Compliance is one of those subjects that keeps a lot of people up at night. It doesn’t matter what the compliance driver is, whether it’s SOX, PCI, NERC-CIP, HIPAA, etc. Or even if it’s some form of internal compliance policy. Compliance always means the same thing, more demands on us to follow rules and then prove that we have, indeed, followed them.
For both IT/OT operations, the biggest compliance challenge is documenting what privileged users do. Often, this falls into the Change Management bucket. Traditionally there are two things we can do to document what Privileged Users do. The first is to pull information from log files which include information about logins, logoffs, and whatever else is written to a log file while a privileged user is actively logged-on. In years past this information was “good enough” but that has changed, and the implications can be – painful.

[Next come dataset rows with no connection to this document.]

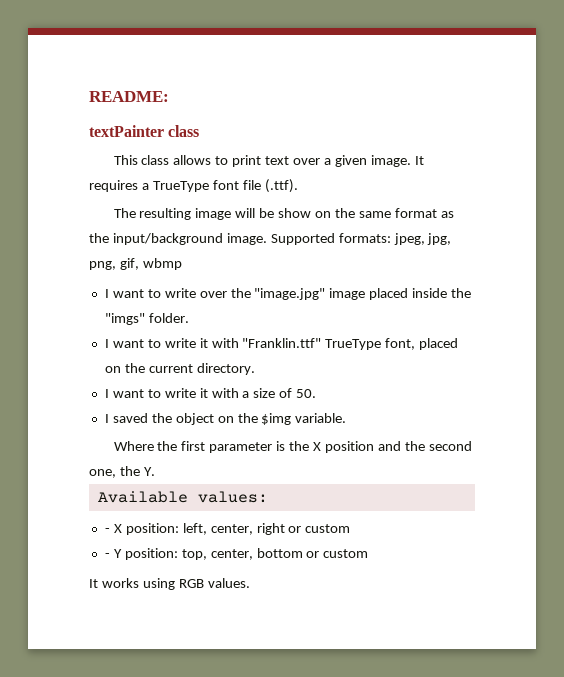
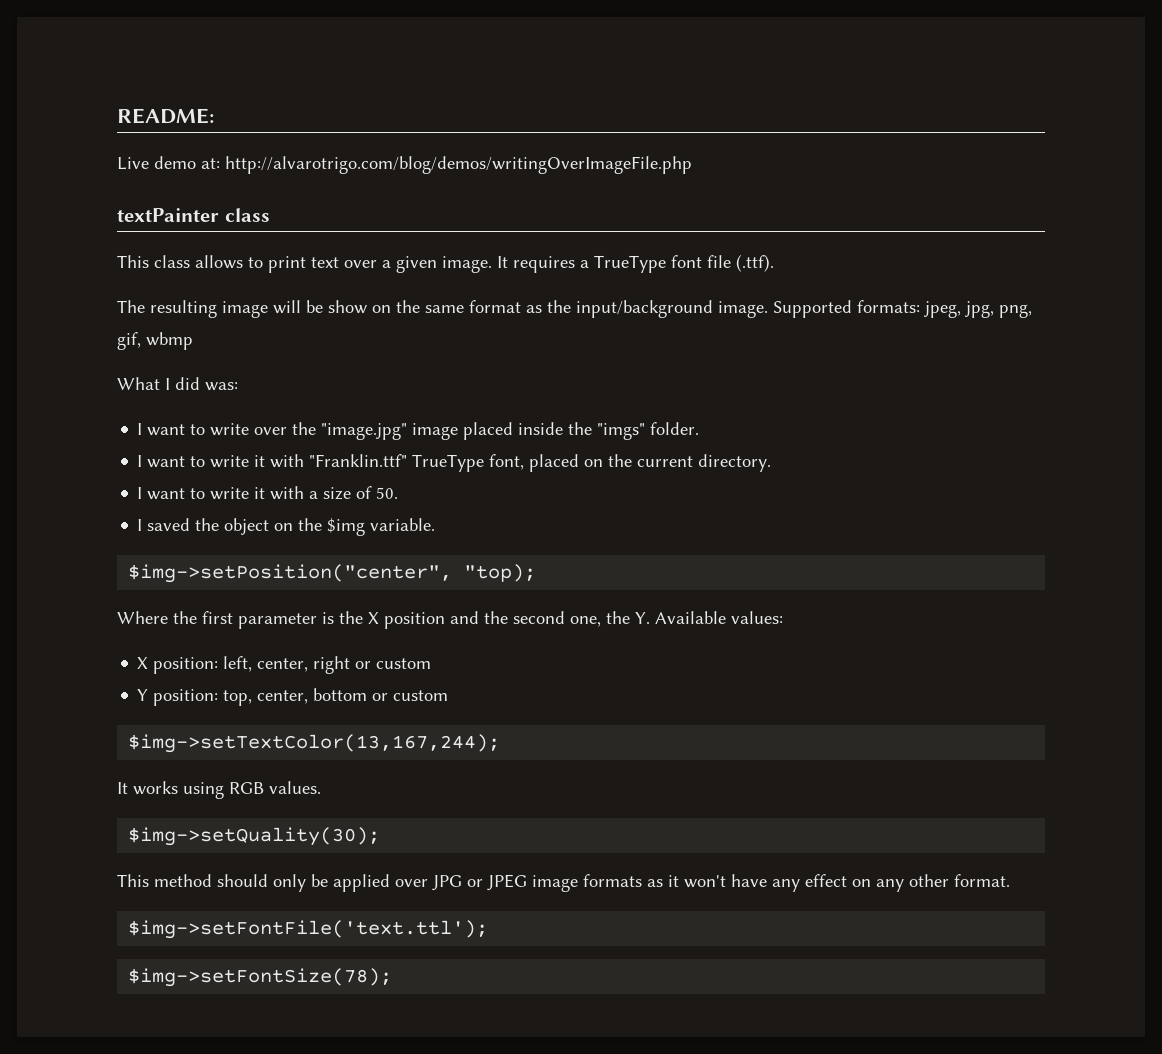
(169, 96) none -> [117,156,692,174] // Live demo at: http://alvarotrigo.com/blog/demos/writingOverImageFile.php
(182, 264) none -> [117,377,238,391] // What I did was:
(347, 418) none -> [128,564,537,583] // $img->setPosition("center", "top);
(155, 471) // -> (650, 618) none
[104,528,110,533] - -> (783, 617) none
[104,553,110,558] - -> (432, 663) none
(369, 553) none -> [128,734,501,753] // $img->setTextColor(13,167,244);
(250, 583) none -> [128,827,381,846] [117,874,1010,892] [128,920,489,939] [128,968,393,987] // $img->setQuality(30); // This method should only be applied over JPG or JPEG image formats as it won't have any effect on any other format. // $img->setFontFile('text.ttl'); // $img->setFontSize(78);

The change I am referencing is the requirement to document all activities of privileged users. Gathering log file data only tells us system-generated messages in response to a privileged user’s actions, not what they ‘actually did’. In most cases that information is insufficient to really know what actions the privileged user performed (what commands they executed). This takes us to the traditional change management practice, requiring Privileged Users to manually document all their activities.

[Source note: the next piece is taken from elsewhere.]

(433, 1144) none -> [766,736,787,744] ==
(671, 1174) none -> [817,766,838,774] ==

How well do you think that works from a compliance perspective? Right, not very good at all. Missing records, inaccuracies, and inconsistencies will happen. Typically, Privileged Users prefer not to produce manual documentation and the time spent doing so takes away from other IT/OT business projects. So, the situation creates poor record keeping, and frustrated Privileged Users.
ConsoleWorks solves this problem. The Platform sits between Privileged Users and privileged interfaces, ConsoleWorks can capture every Privileged Users’ keystroke activity. Digitally signed records are automatically produced, eliminating the need to manually document anything – meeting the needs of the most stringent compliance or auditor requirements. Happy auditor, and happy users.